In a statement, Simpson said Covid-19’s threat and disruption had “evolved substantially” since an initial recommendation, a week ago, to keep schools closed until April 14.

“We must continue to make difficult decisions to protect the health and safety of our residents,” Simpson said.

“I remain committed to working with our education bodies to provide students and communities with the programs and services they need to succeed throughout this unprecedented time.”

The territory’s francophone school board, like many other districts, said “a plan to support learning will soon be developed and offered to students.”

The Commission scolaire francophone continued: “We will pay special attention to our Grade 12 students so that they are not disadvantaged in their choices of post-secondary education, career, or employment.

“In addition, we will soon be announcing how students and staff members will be able to recover their personal belongings left in our schools.”

What happens next?

The NWT government said all education leaders agree “a plan is required to support continued learning for all students, especially those in Grade 12, to achieve their education and career goals.”

The Department of Education, Culture, and Employment said it was meeting daily with superintendents and teachers’ representatives.

Priorities are support for essential services and figuring out how to keep students learning in some shape or form, even from home.
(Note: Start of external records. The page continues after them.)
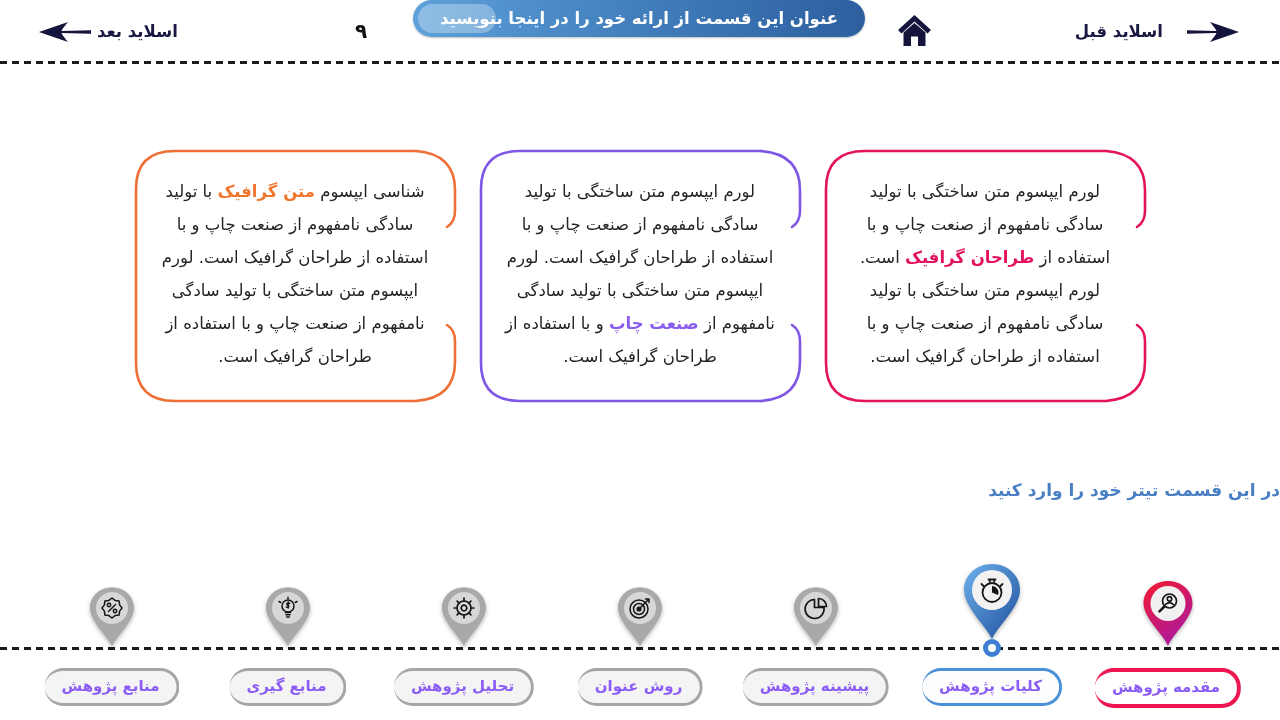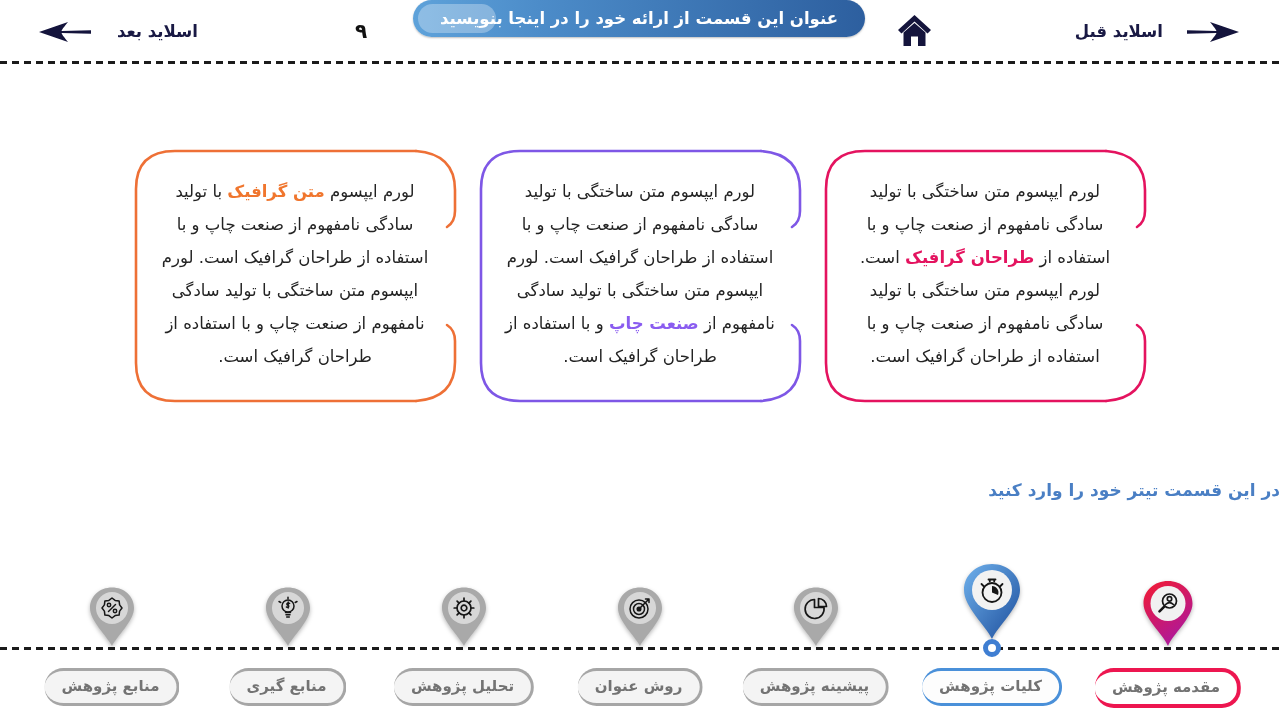--- a/index.html
+++ b/index.html
@@ -12,7 +12,7 @@
 
   
   .hdr-label{position:absolute;top:31px;transform:translateY(-50%);
-             font-size:16.5px;font-weight:700;color:#191944;cursor:pointer;white-space:nowrap;margin-left:20px;}
+             font-size:16.5px;font-weight:700;color:#191944;cursor:pointer;white-space:nowrap;}
   .hdr-arrow{position:absolute;top:21px;cursor:pointer;}
   .page-num{position:absolute;left:355px;top:31px;transform:translateY(-50%);
             font-size:20px;font-weight:700;color:#111;}

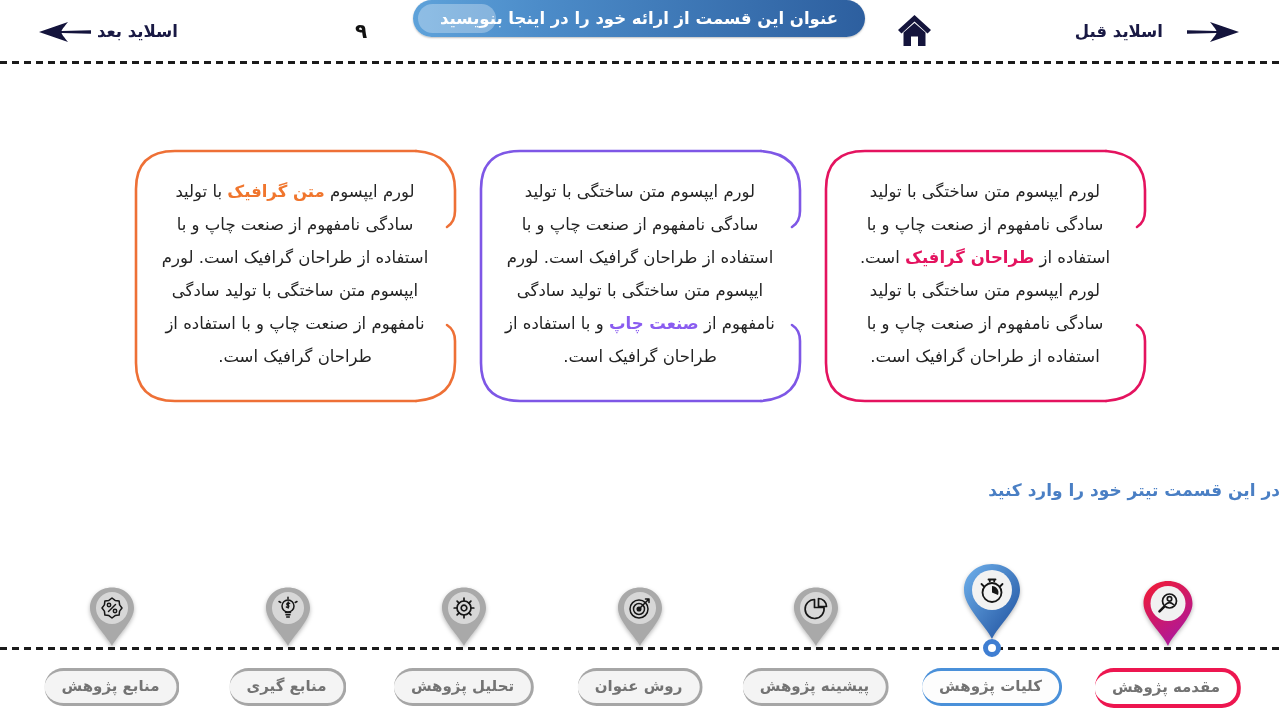--- a/index.html
+++ b/index.html
@@ -128,7 +128,7 @@
           <path d="M287 253 Q326 250 326 214 L326 193 Q326 182 318 177"></path>
         </g>
       </svg>
-      <div class="box-text"><span>لورم ایپسوم </span><span style="color: rgb(240, 118, 46); font-weight: 700;">متن گرافیک</span><span> با تولید سادگی نامفهوم از صنعت چاپ و با استفاده از طراحان گرافیک است. لورم ایپسوم متن ساختگی با تولید سادگی نامفهوم از صنعت چاپ و با استفاده از طراحان  گرافیک است.</span></div>
+      <div class="box-text"><span>شناسی ایپسوم </span><span style="color: rgb(240, 118, 46); font-weight: 700;">متن گرافیک</span><span> با تولید سادگی نامفهوم از صنعت چاپ و با استفاده از طراحان گرافیک است. لورم ایپسوم متن ساختگی با تولید سادگی نامفهوم از صنعت چاپ و با استفاده از طراحان  گرافیک است.</span></div>
     </div>
 
   </div>

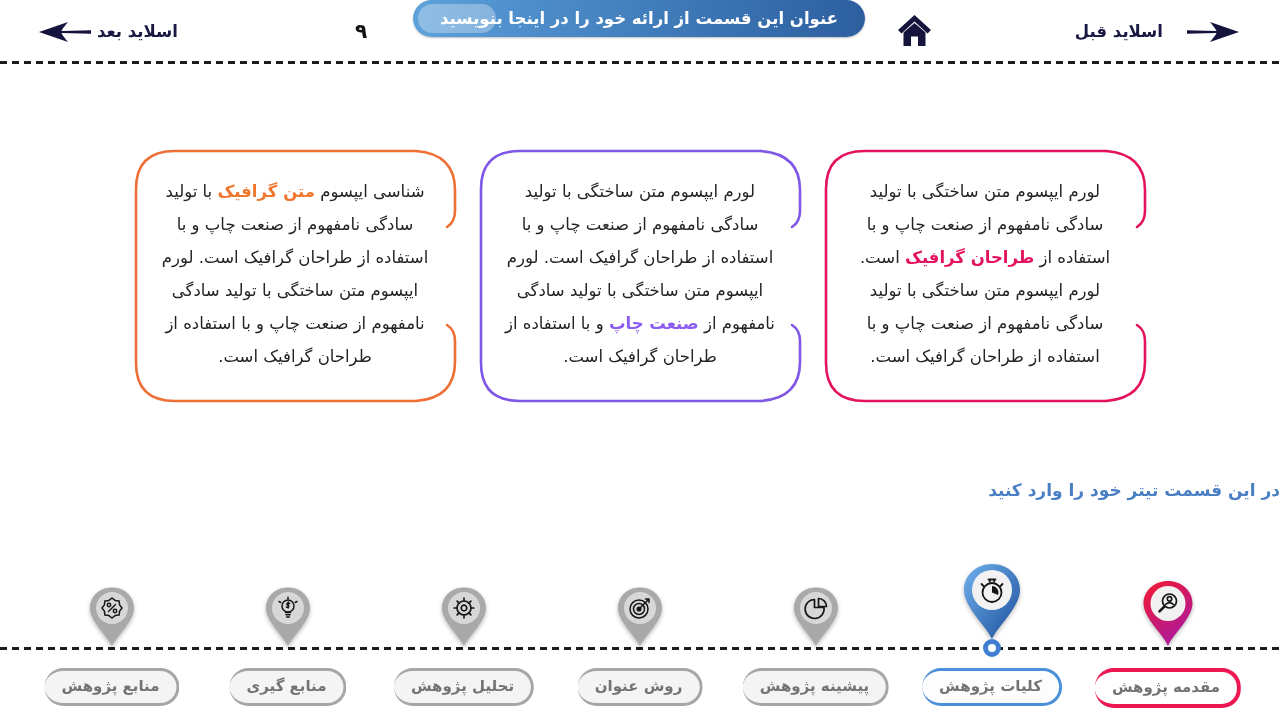--- a/index.html
+++ b/index.html
@@ -50,7 +50,7 @@
             width:8px;height:8px;border:5px solid #3f7ed2;border-radius:50%;background:#fff;}
   .tl-label{position:absolute;top:100px;left:50%;transform:translateX(-50%);z-index:2;white-space:nowrap;}
   .pill{display:inline-block;direction:rtl;padding:6px 17px 8px;font-size:15px;font-weight:700;
-        color:#737373;background:#f4f4f4;border:3px solid #a6a6a6;border-left:none;
+        color:#8b5cf6;background:#f4f4f4;border:3px solid #a6a6a6;border-left:none;
         border-radius:19px;cursor:pointer;}
   .pill-blue{border-color:#4a90d9;background:#fdfdfd;border-width:3.5px;}
   .pill-red{border-color:#ed1650;background:#fff;border-width:4px;}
Essential services include food programs and how to maintain them while schools are closed.

“Plans continue to be adjusted as new information and direction is provided by the chief public health officer,” the NWT government said, hinting at the uncertainty of decision-making during the pandemic.

“While the immediate priority is not to provide lessons or give instruction, it is necessary to identify and secure essential services for supporting students and communities,” the statement continued.

“The NWT Teachers’ Association has advised that teachers are prepared and willing to help students and communities however they can during this unprecedented time.”

The NWT said it would remain in close contact with Alberta throughout. The province’s curriculum and tests are used in the majority of the territory’s school programming.

How students graduating high school this year will advance to post-secondary level is being discussed at both territorial and federal level.